NEW YORK – A malaria-causing parasite shifts its gene expression during the dry season, when mosquitoes that typically spread it are scarce, a new study has found.

Plasmodium falciparumcauses more than 200 million cases of malaria each year and led to the deaths of almost 400,000 individuals in 2018. In many regions of Africa, where malaria is endemic, the mosquitoes that transmit the parasite are only present during the wet season, which lasts about six months. How P. falciparum persists during the dry season as a subclinical infection has been unclear.

A team led by researchers at Heidelberg University Hospital in Germany compared P. falciparum in blood samples of asymptomatic individuals from Mali collected during the dry season and during the wet season. As they reported in Nature Medicine on Monday, the researchers found that parasites isolated during the dry season had a different gene expression profile than those isolated during the wet season. Samples further differed in how long infected red blood cells circulated and how they adhered to the vascular endothelium. 

"We propose that P. falciparum virulence in areas of seasonal malaria transmission is regulated so that the parasite decreases its endothelial binding capacity, allowing increased splenic clearance, and enabling several months of subclinical parasite persistence," Heidelberg's Silvia Portugal and her colleagues wrote in their paper.

For their cohort study, the researchers followed about 600 individuals in Kalifabougou, Mali. In this cohort, clinical presentation of malaria largely occurred during the wet season between June and December, but PCR-based testing uncovered that between 10 percent and 20 percent of individuals had subclinical malarial infections during the dry season between January and May.

Subclinical infections rarely caused symptoms and were associated with a minimal immune response among participants. 

A genetic analysis of parasites isolated from infected individuals indicated that the P. falciparum that persist during the dry season are the same as those that cause clinical malaria during the wet season. But through an RNA sequencing analysis of samples from two dozen children, the researchers found more than 1,600 genes that were differentially expressed among the parasites during those two time frames. These genes included ones involved in a number of metabolic pathways, as well as in phagosomes, DNA replication, and homologous replication.

However, the researchers noted that a culturing analysis showed P. falciparum replication is not impeded during the dry season. But they did find thatoward the end of the season, however, circulatingP. falciparum tends to be further along in its 48-hour asexual replication cycle than is typically observed during the wet season.

The researchers additionally found that infected red blood cells from individuals with malaria at the end of the dry season are more likely to be cleared in an in vitro model of the spleen.
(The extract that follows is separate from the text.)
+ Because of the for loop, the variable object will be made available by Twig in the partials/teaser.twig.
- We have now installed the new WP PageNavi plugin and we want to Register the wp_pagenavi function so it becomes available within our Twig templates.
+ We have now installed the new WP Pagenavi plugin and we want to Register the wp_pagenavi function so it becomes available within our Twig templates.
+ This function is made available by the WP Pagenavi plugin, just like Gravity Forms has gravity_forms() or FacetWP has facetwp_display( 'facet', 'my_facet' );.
Using a mathematical model, they noted that differences in growth and removal of infected red blood cells could be governed by differences in their ability to adhere to the vascular epithelium — low-adhesion parasites are typically removed from the circulation by the spleen.

Var genes — which encode parasite membrane proteins — appeared to have increased expression in the wet season, but the finding was not statistically significant, the researchers noted.

Still, the results suggested that during the dry season, red blood cells infected by P. falciparum circulate for longer into their replicative cycle, which enables the spleen to clear them. This then limits parasite levels in the blood and avoids immune activation or the development of symptoms.